When to Use OAuth PKCE

Choose OAuth PKCE when your organization requires modern OAuth flows with rotating tokens instead of static passwords. Koala Studio mirrors the KDEE experience, but the prompts open inside the native window instead of VS Code.

Prerequisites

  • OAuth client registered in Oracle Identity/IDCS with redirect URI pointing to Koala (https://auth.koala.app/callback or your tenant-specific URL).
  • Client ID, authorization endpoint, token endpoint, and scopes provided by your admin.
  • Koala Studio signed in with your Koala account.

Setup Steps

  1. Open ConnectionsAdd ConnectionOAuth PKCE.
  2. Provide the basics: Name, Server URL, and optional description/default schema.
  3. Enter the OAuth configuration:
    • Client ID
    • Authorization URL
    • Token URL
    • Redirect URL (pre-filled for Koala; override only if your org uses a custom callback)
    • Scope (usually https://fa.oraclecloud.com/OA_HTML/AppsLocalLogin.jsp but follow your admin’s guidance)
  4. Click Test Connection.
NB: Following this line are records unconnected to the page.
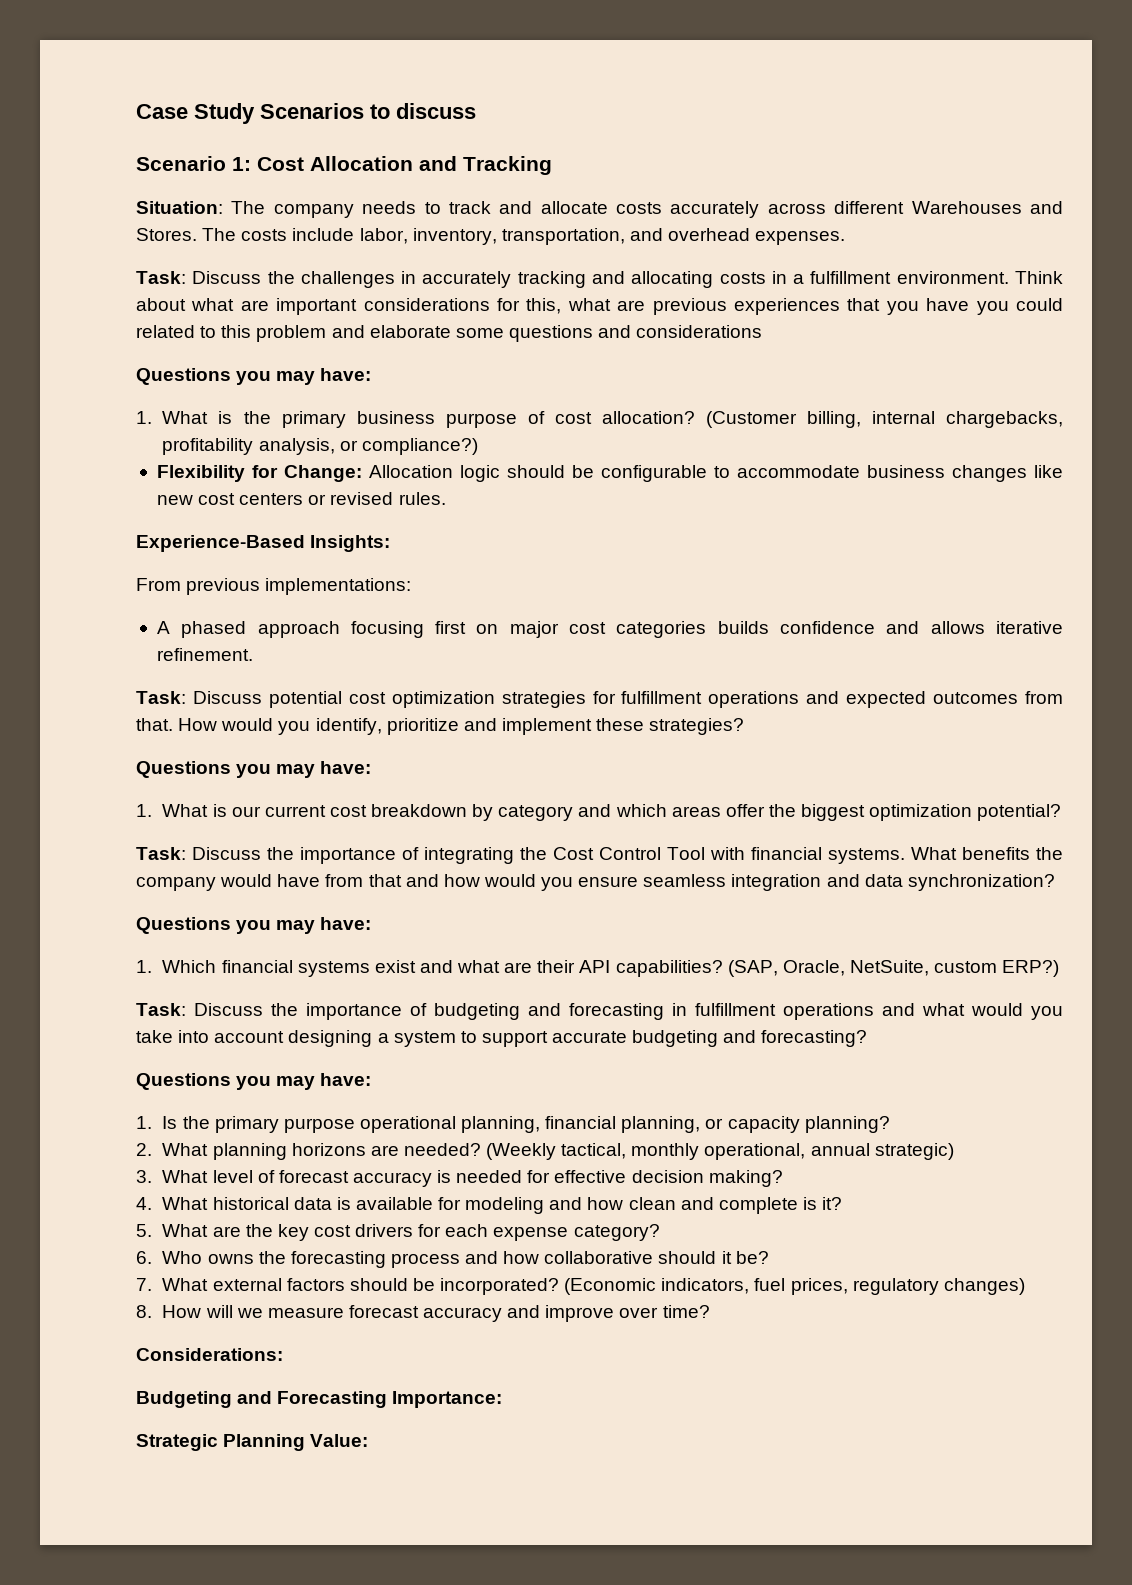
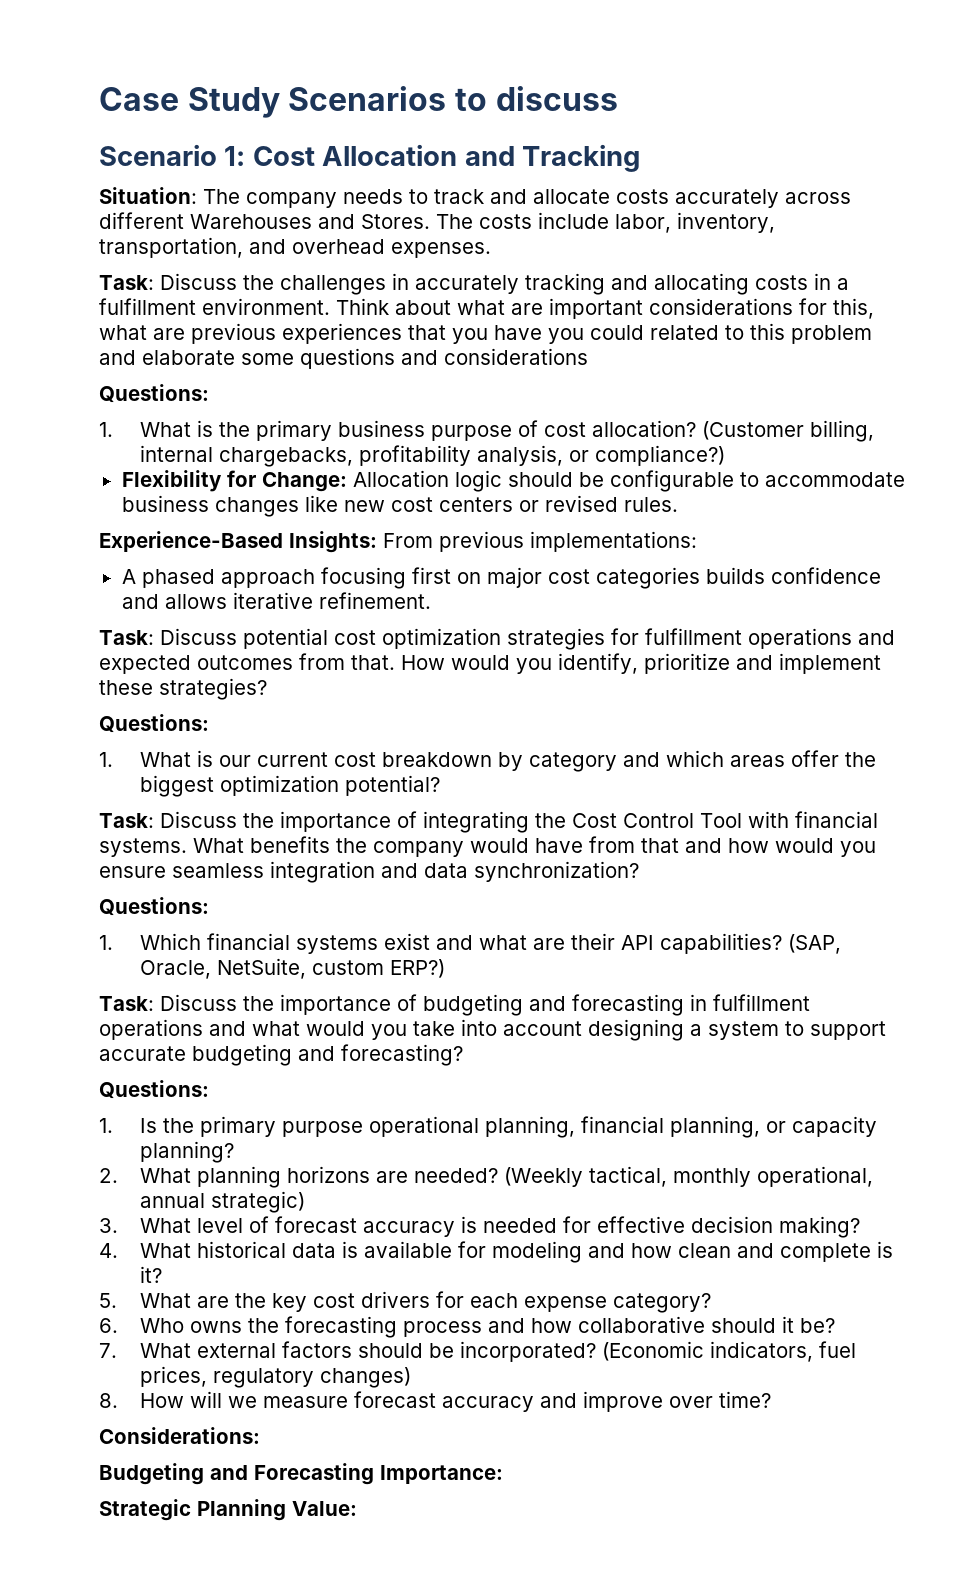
  Think about what are important considerations for this, what are previous experiences that you have you could related to this problem and elaborate some questions and considerations
- Questions you may have:
+ Questions:
- Experience-Based Insights:
- From previous implementations:
+ Experience-Based Insights: From previous implementations:
  How would you identify, prioritize and implement these strategies?
- Questions you may have:
+ Questions:
  What benefits the company would have from that and how would you ensure seamless integration and data synchronization?
- Questions you may have:
+ Questions:
  Task: Discuss the importance of budgeting and forecasting in fulfillment operations and what would you take into account designing a system to support accurate budgeting and forecasting?
- Questions you may have:
+ Questions:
A secure popup guides you through the OAuth login.
  5. After consent, Koala stores the refresh token encrypted and keeps the access token refreshed automatically.

Token Handling

  • Access tokens are refreshed silently as long as your Koala session is active.
  • If your admin revokes consent, Koala prompts you to reauthenticate the next time you run a query.

Troubleshooting

  • Blank popup – ensure embedded browser access isn’t blocked by security software.
  • Invalid redirect URI – confirm the value registered for your client matches Koala’s callback URL.